GCC may join the opposition to Chelten Plaza

Nearly 40 people packed into the Germantown Community Connection board meeting at First Presbyterian Church last night to discuss the group’s role in the Chelten Plaza development.

For an hour and a half GCC members and members of the wider community bickered about the events to date. In the final ten minutes of the meeting, after most in attendance had left, a motion passed to bring a resolution to the next GCC board meeting “to officially join the community-wide appeal to oppose the Dollar Tree.”

Visible opposition to the development at Chelten and Pulaski avenues has been growing in recent weeks as protesters have started taking to the streets there, waving signs and collecting signatures. The goal is to stop, or significantly change the development under construction there, which will include a discount Save-A-Lot food market and a Dollar Tree, among other stores.

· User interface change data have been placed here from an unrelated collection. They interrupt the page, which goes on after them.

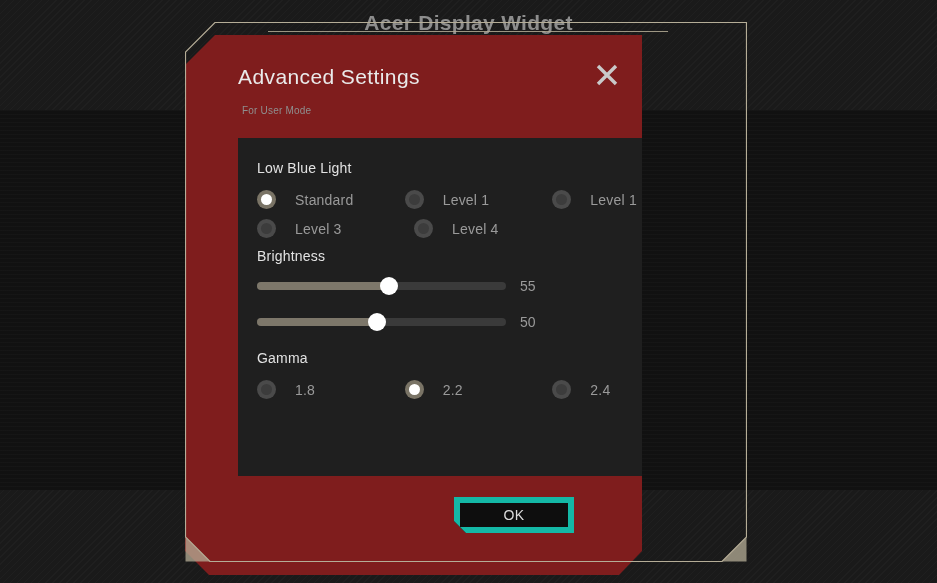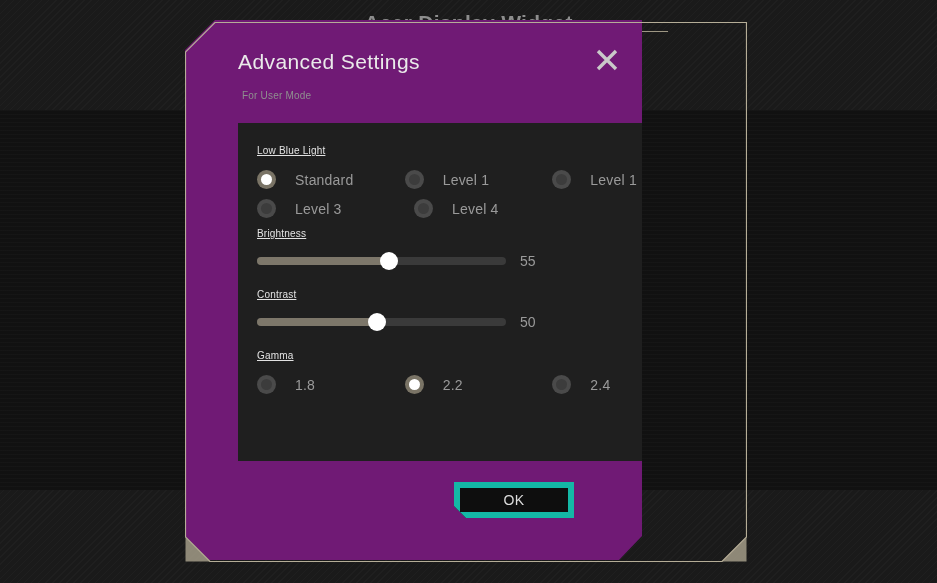--- a/index.html
+++ b/index.html
@@ -53,9 +53,9 @@
   
   #dialog {
     position:absolute;
-    left:185px; top:20px;
+    left:185px; top:35px;
     width:458px; height:540px;
-    background:#701a75;
+    background:#7f1d1d;
     -webkit-clip-path: polygon(30px 0, 100% 0, 100% 100%, 100% 100%,
                        calc(100% - 24px) 100%, 100% calc(100% - 24px),
                        100% 100%, 24px 100%, 0 calc(100% - 24px), 0 30px);

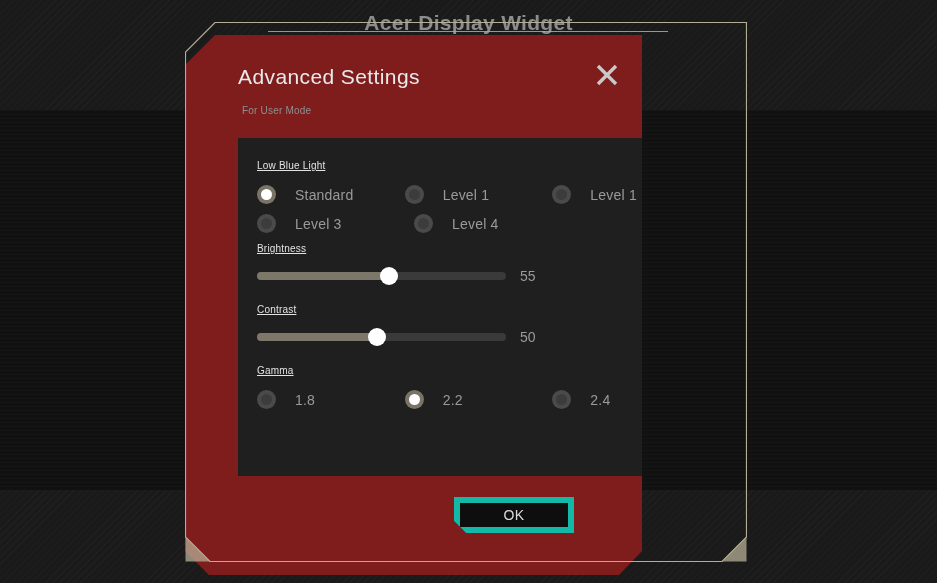--- a/index.html
+++ b/index.html
@@ -94,9 +94,8 @@
   #panel-inner { position:absolute; inset:0; padding:22px 0 0 19px; }
 
   .group-label {
-    font-size:10px; color:#e2e2e2; letter-spacing:0.2px;
+    font-size:14px; color:#e2e2e2; letter-spacing:0.2px;
     margin-bottom:14px;
-    text-decoration:underline;
   }
   .radio-row { display:flex; margin-bottom:10px; }
   .radio-opt {

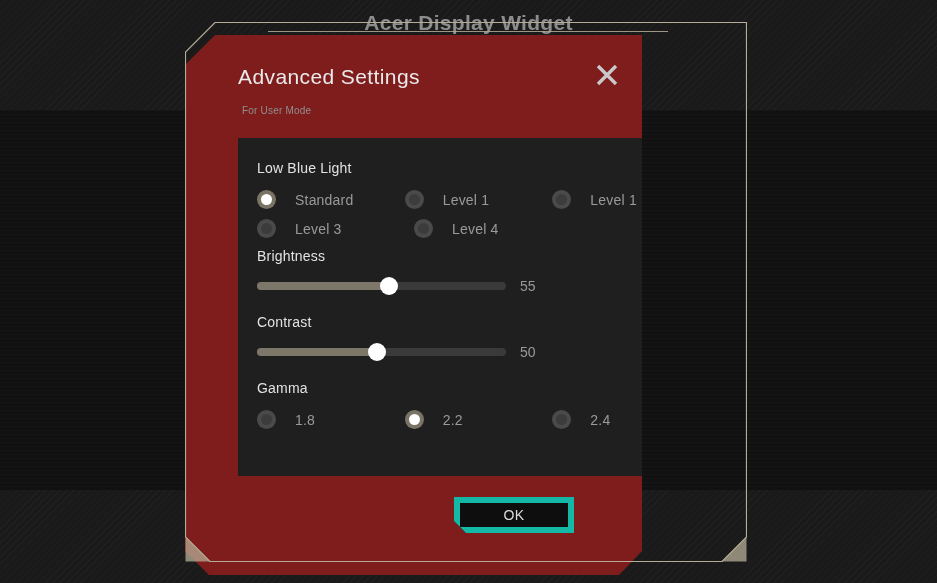--- a/index.html
+++ b/index.html
@@ -248,7 +248,6 @@
       </div>
 
       <div class="slider-block">
-        <div class="group-label">Contrast</div>
         <div class="slider-row">
           <div class="track">
             <div class="track-fill" id="contrast-fill" style="width: 48%;"></div>

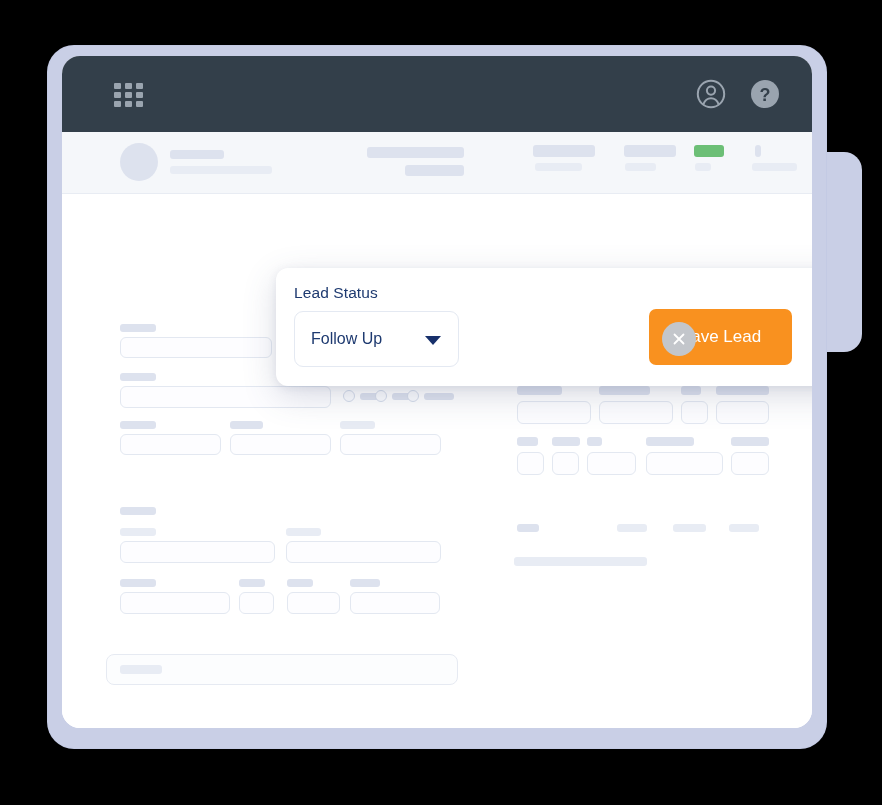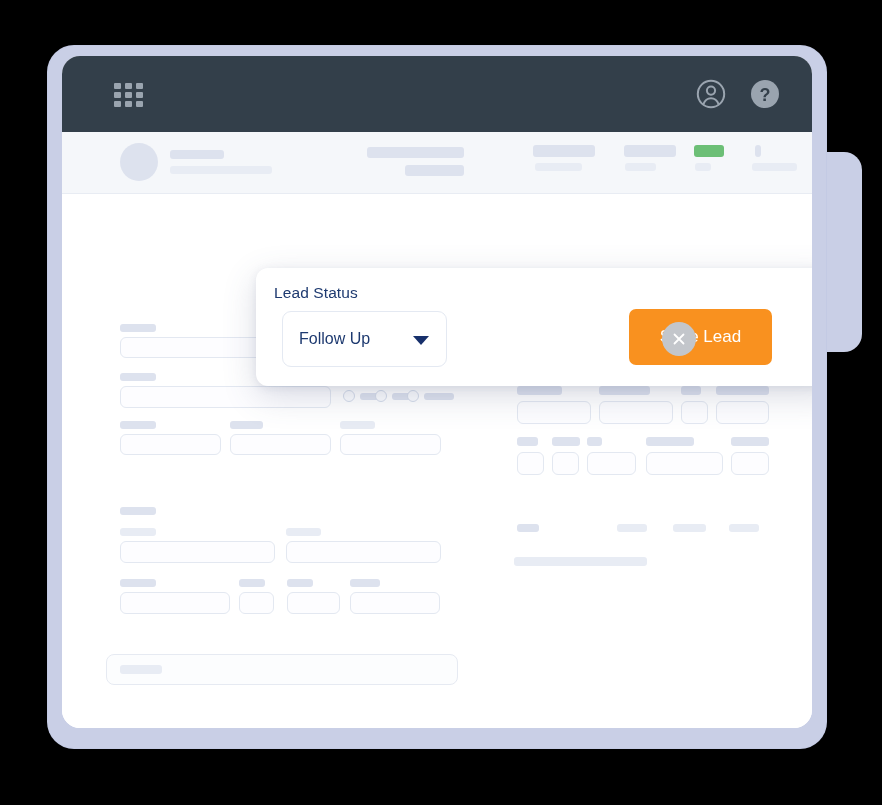--- a/index.html
+++ b/index.html
@@ -374,7 +374,7 @@
         <div class="sk light" style="left:452px;top:425px;width:133px;height:9px;"></div>
       </div>
 
-      <div class="modal" style="left:194px;top:136px;text-decoration:underline;">
+      <div class="modal" style="left:214px;top:136px;text-decoration:underline;">
         <div class="field" style="left:18px;">
           <div class="field-label">Lead Status</div>
           <div class="select-box">

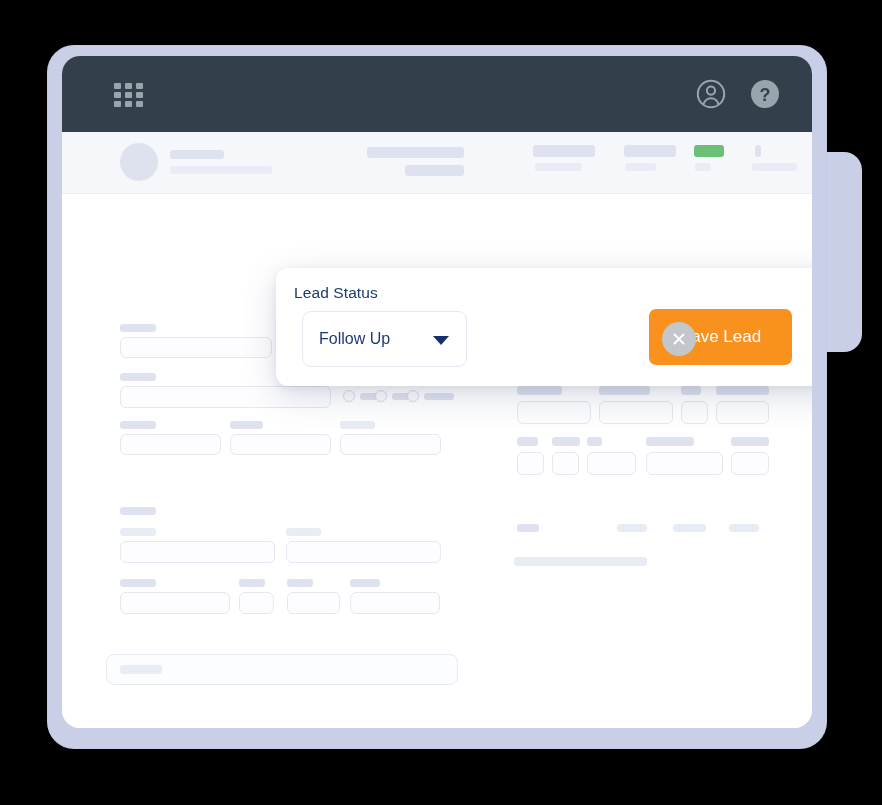--- a/index.html
+++ b/index.html
@@ -181,7 +181,6 @@
     align-items: center;
     padding: 0 16px;
     position: relative;
-    margin-left: 8px;
   }
   .select-value {
     font-size: 16px;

The plan has won vocal opposition in Germantown since the major details became apparent in March. Opponents tend to feel the planned $4 million in state subsidy to the project should not go to such low-end, and limited selection stores.

Opponents also believe the Dollar Tree is forbidden by a zoning overlay on Chelten Avenue, which prohibits “variety stores.”

Earlier this month, seven community groups signed onto a zoning appeal meant to enforce this overlay, Germantown Community Connection was not one of them. A series of apparently conflicting resolutions on the part of the agency could be the reason why.

In April, GCC voted to oppose the Chelten Plaza development, but also to form an ad hoc committee to negotiate with Pat Burns, the project developer. Last month the group voted to form a cooperation agreement with Burns (which has not yet been officially enacted) in a resolution that appears to give tacit approval to the Save-A-Lot, but leaves open the window for a “legal strategy” focussed on the Dollar Tree.

In the meeting last night, GCC Secretary Malik Boyd stated the reason GCC has not signed onto the zoning appeal is because it would be difficult to negotiate with Burns and oppose him on the Dollar Tree at the same time. The negotiation effort, he said later, is mainly aimed at having something in place if the zoning appeal fails.

“You made a drastic mistake,” said State Representative Rosita Youngblood to GCC President Betty Turner. Youngblood, who has been outspoken in her opposition to Chelten Plaza, thinks the organization is being used by Burns. “I don’t want to see you used as a pawn,” she said.

“I think every community group should be lockstep,” continued Youngblood. “So they can’t be divided.”

In response to criticisms Turner explained that GCC was the first group to bring the developer to the larger community for answers after the surprise closing or a run-down Fresh Grocer on the site in February.

“Within a few days we were sitting in the office up in Drexel Hill,” she said, referring to the group’s first meeting with Burns in March.

Turner said the protests and zoning appeal were valid efforts, but there were other important approaches too.

“There are many ways to oppose things,” she said. “GCC voted to negotiate.”

Malik Boyd added that Burns’ project had changed since the original GCC vote to oppose it. “We were rejecting the development, as is,” he said.

GCC board members blamed local politicians for the problems at Chelten Plaza primarily because they did not inform the community of the plans for the site.

Jim Foster, GCC member and publisher of the Germantown Chronicle, agreed.

“What’s missing here are elected officials,” he said, noting Youngblood as the lone exception. “Let’s take it to the sources of the money and squeeze them.”

GCC member Robyn Tevah, who has been central in organizing the protests at the site, also worried that the organization was being used by Burns. She said she now regrets her previous vote to allow negotiations.

After long and heated discussion over half the meeting attendees got up and left the room.  Many, it seems, had finally grown frustrated.

“We’re not in first grade,” said community member Renee Hogue. “You do not have to be divisive,” she added with a nod to indicate some of the residents who have been protesting at the corner of the development.